Thailand / USA – Bei einer virtuellen Verhandlungsrunde zur Zollpolitik zwischen Thailand und den Vereinigten Staaten am Mittwoch haben die USA gefordert, den Zugang für US-Produkte auf dem thailändischen Markt zu erleichtern. Zudem drängten sie auf den Abbau nichttarifärer Handelshemmnisse sowie eine stärkere Förderung bilateraler Investitionen. Das teilte der stellvertretende Handelsminister Chantawit Tantasith am Donnerstag gegenüber Medienvertretern mit.
Trotz der komplexen Themenlage bewertete Chantawit die Gespräche als konstruktiv: „Beide Seiten zeigten sich zufrieden, was auf einen positiven Verlauf der Verhandlungen hindeutet.“
Das thailändische Verhandlungsteam unter der Leitung von Finanzminister Pichai Chunhavajira will nun prüfen, in welchem Umfang Thailand den US-Forderungen nachkommen kann. Es geht dabei um mehr als 10.000 Produkte – sowohl landwirtschaftliche als auch industrielle Erzeugnisse.

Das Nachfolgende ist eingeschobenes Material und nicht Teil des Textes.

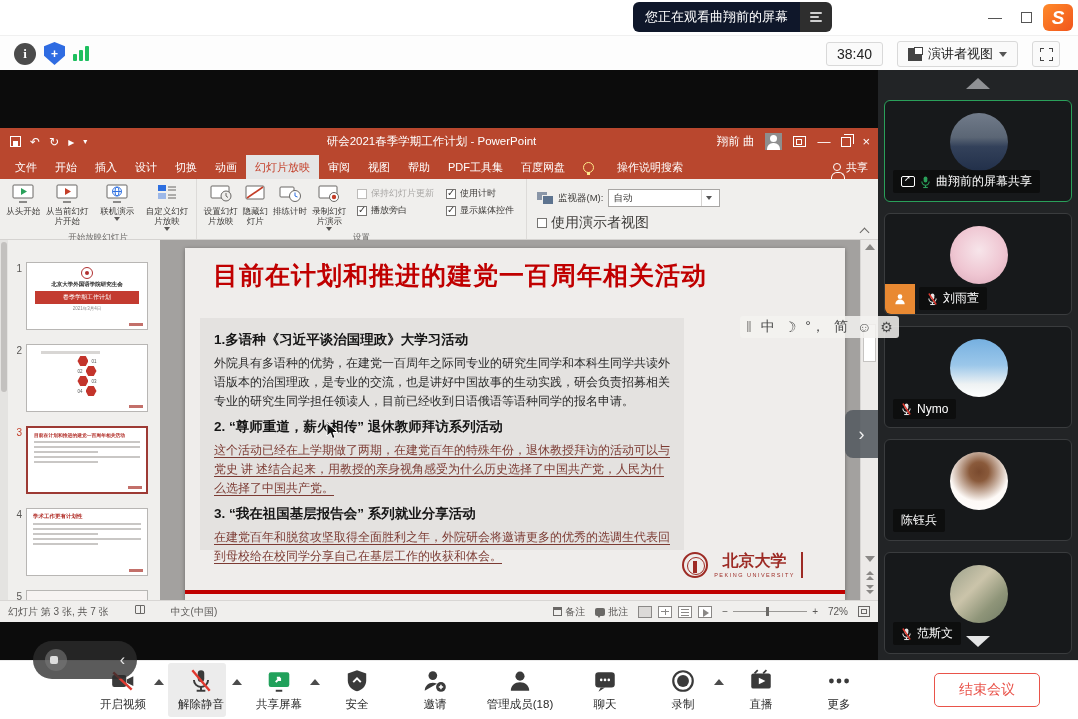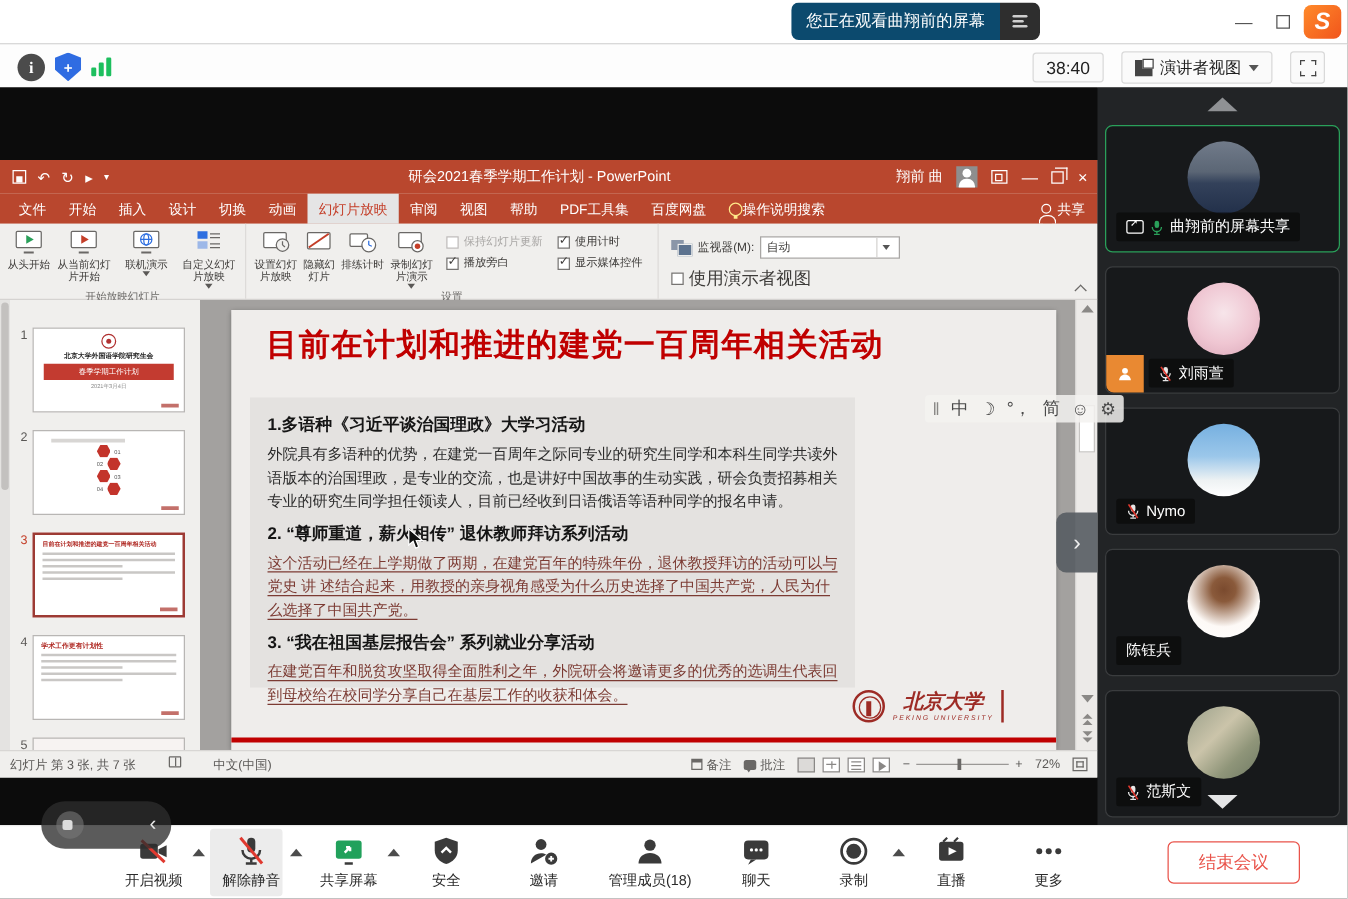"您正在观看曲翔前的屏幕" .banner-text { background: #0c4a6e -> #0f172a }
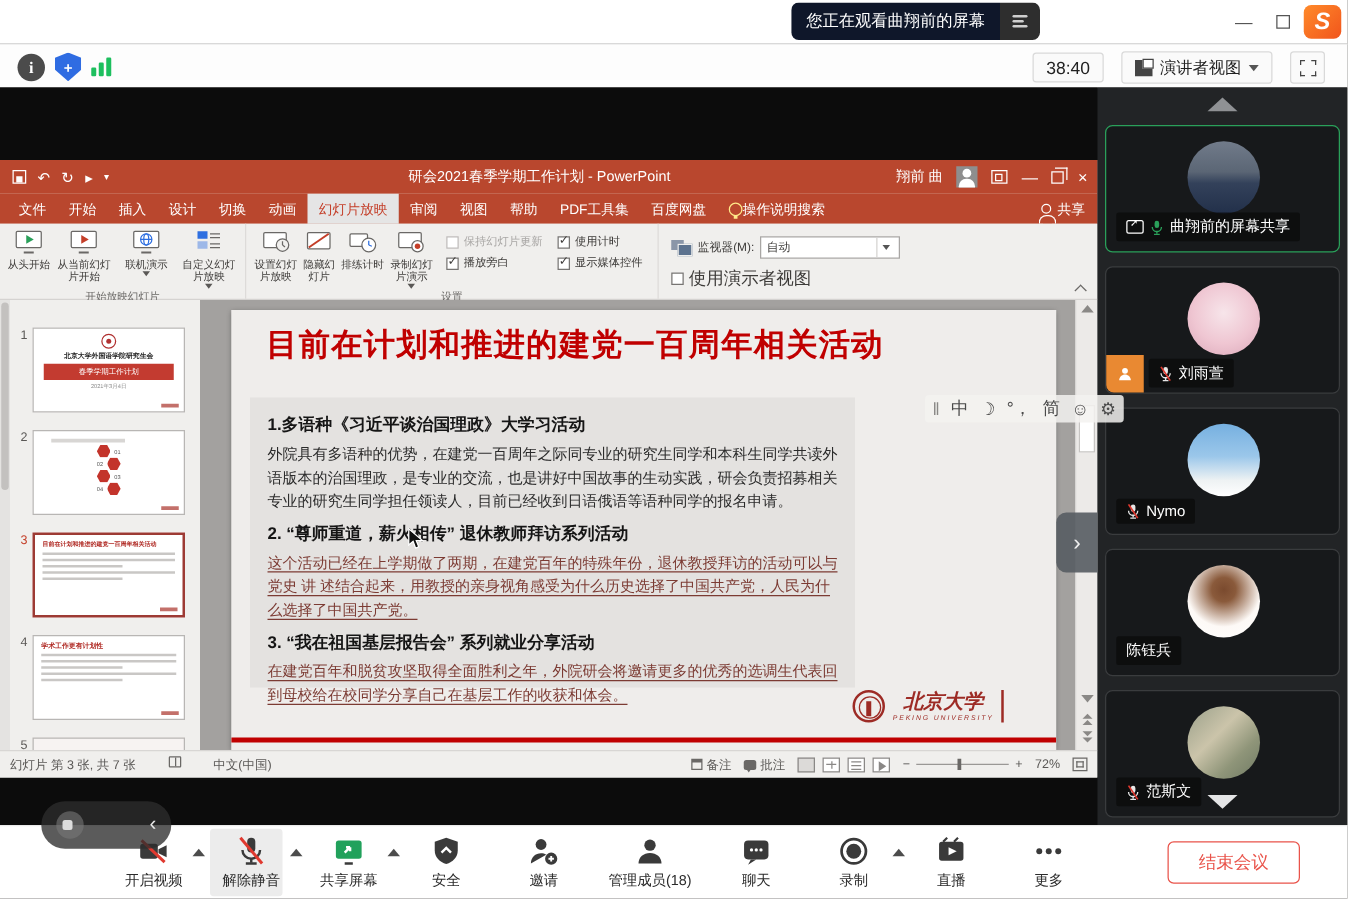"操作说明搜索" .tab-search { gap: 0 -> 23px }
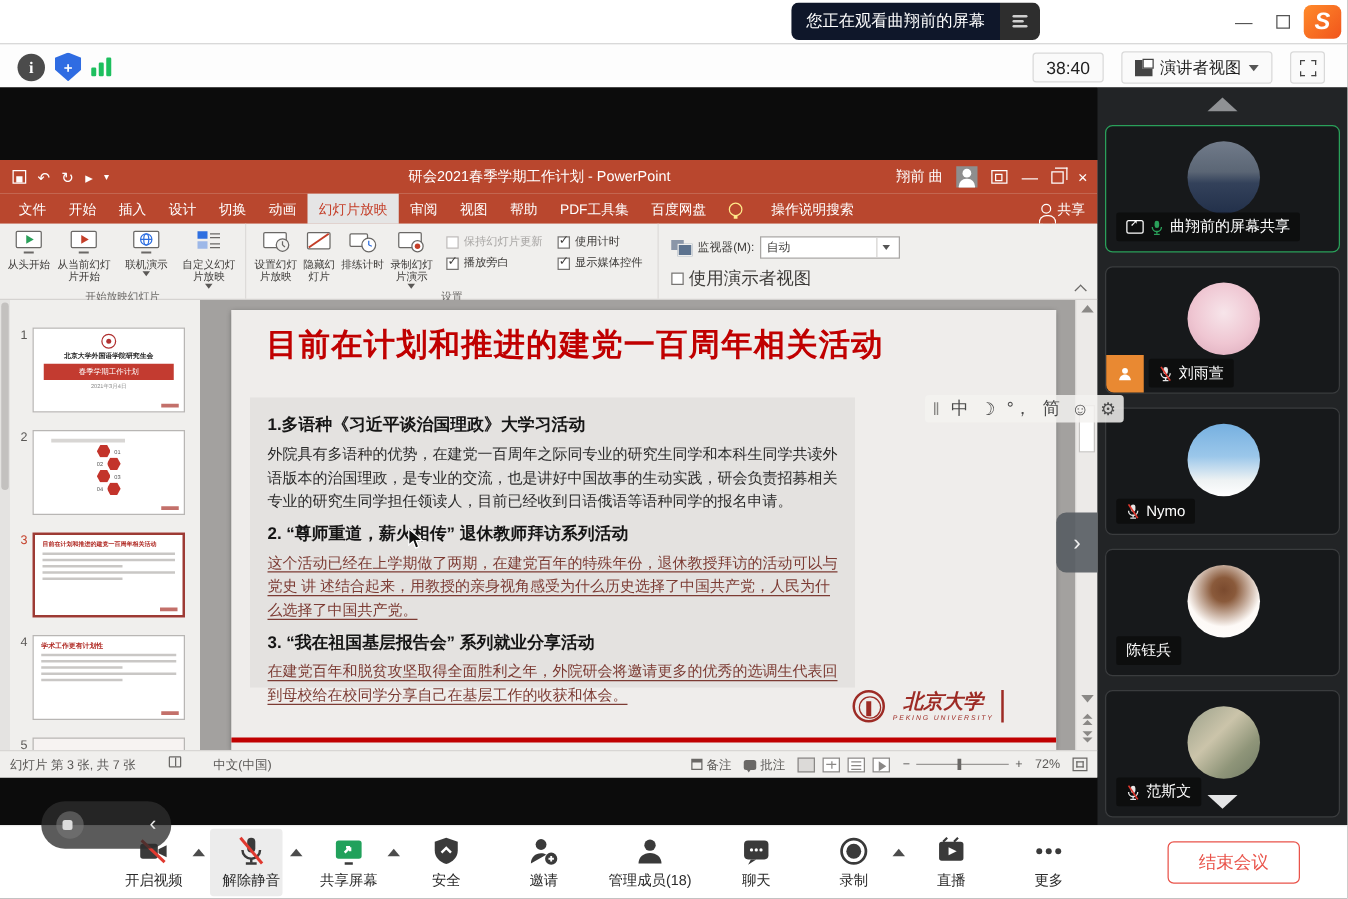"北京大学" .pku-logo { font-style: italic -> none }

Ein besonderer Fokus liegt laut Chantawit auf den Ursprungsregeln für Exportgüter. Die USA hätten thailändische Produkte in verschiedene Kategorien eingeteilt – je nachdem, ob sie lokale Zutaten, Komponenten aus China oder solche aus anderen Ländern mit niedrigeren Zolltarifen enthalten. „Diese Einordnung ist äußerst komplex“, betonte der stellvertretende Minister. Das Verhandlungsteam müsse daher sehr sorgfältig abwägen, wie einzelne Produktgruppen eingestuft werden.
Auch den Vorschlag der USA, Investitionen in Thailand zu erleichtern, werde man genau prüfen, so Chantawit. Mit Blick auf den bevorstehenden Fristablauf am 1. August mahnte er zu zügiger Entscheidungsfindung. Gleichzeitig ließ er offen, ob und in welchem Umfang sich die US-Forderungen noch ändern könnten.
Abschließend appellierte Chantawit an den privaten Sektor in Thailand, die US-Initiativen nicht vorschnell als Ausnutzung zu werten. Vielmehr biete die Debatte eine Chance für die thailändische Industrie, sich stärker an globale Standards anzupassen und ihre Wettbewerbsfähigkeit – auch auf dem US-Markt – zu sichern.